Institutional investors appear largely unfazed by October’s steep cryptocurrency correction, with a majority maintaining and even expanding their confidence in digital assets. According to a new report from Swiss crypto bank Sygnum, released on Tuesday, over 61% of such investors plan to increase their exposure to cryptocurrencies in the coming months, while 55% maintain a bullish short-term outlook.
The findings are based on a global survey of 1,000 institutional investors, revealing that despite recent volatility, enthusiasm for the long-term potential of digital assets remains intact. About 73% of respondents said their investment decisions are driven by expectations of higher future returns, even as the market continues to recover from the $20 billion crash that rocked the crypto sector at the start of October.
However, ongoing uncertainty surrounding the Market Structure bill and the delayed approval of several altcoin exchange-traded funds (ETFs) has dampened some sentiment. Sygnum’s lead crypto researcher Lucas Schweiger said that the story of 2025 is one of “measured risk and powerful demand catalysts amid fiscal and geopolitical pressures.”

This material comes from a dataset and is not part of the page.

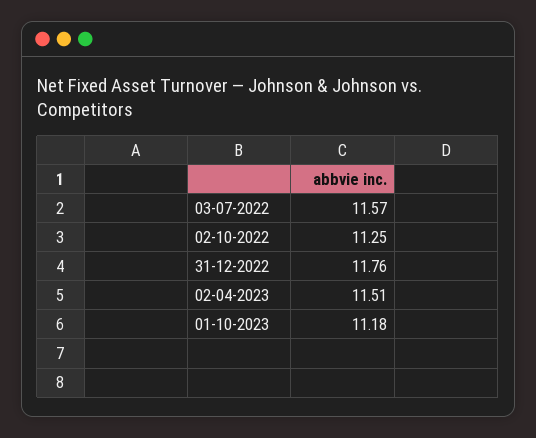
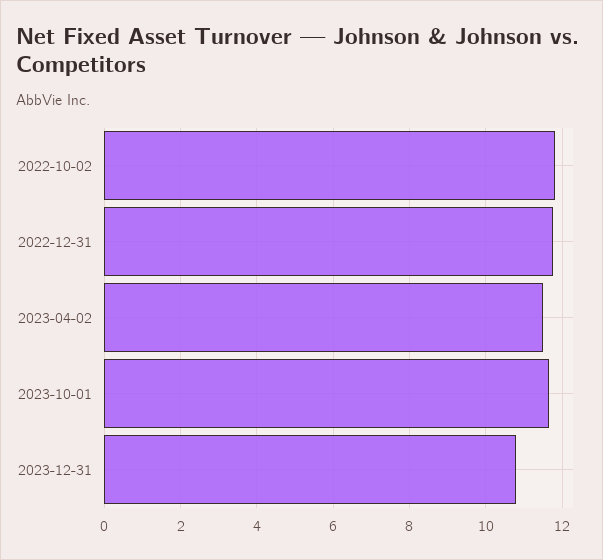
03-07-2022: 11.57 -> none
02-10-2022: 11.25 -> 11.8
01-10-2023: 11.18 -> 11.6
2023-12-31: none -> 10.8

He added, “Investors are now better informed. Discipline has tempered exuberance, but not conviction, in the market’s long-term growth trajectory.”
Despite market turbulence, Sygnum noted that institutional participation remains at historic highs. The recent surge in ETF applications suggests that demand from major investors continues to build.
Currently, at least 16 crypto ETF proposals are awaiting approval from U.S. regulators. This delay was attributed to the ongoing government shutdown, now in its 40th day.
Schweiger emphasized that such demand reflects growing maturity in the market. “October’s correction was more about recalibration than retreat. The appetite for regulated, transparent investment vehicles remains robust,” he said.
Looking ahead, crypto staking ETFs could serve as the next major catalyst for institutional investment. Sygnum’s report found that 80% of surveyed institutions expressed interest in ETFs beyond Bitcoin and Ether, with 70% saying they would either initiate or increase exposure if these products included staking rewards.
Staking, a process that locks tokens in proof-of-stake networks in exchange for passive rewards, is becoming increasingly attractive to institutions seeking yield without excessive risk.
With the U.S. government expected to resume normal operations soon, analysts anticipate that a wave of altcoin ETF approvals from the Securities and Exchange Commission (SEC) could follow. According to Sygnum, this could unleash the “next wave of institutional flows,” solidifying digital assets as a core component of diversified investment portfolios.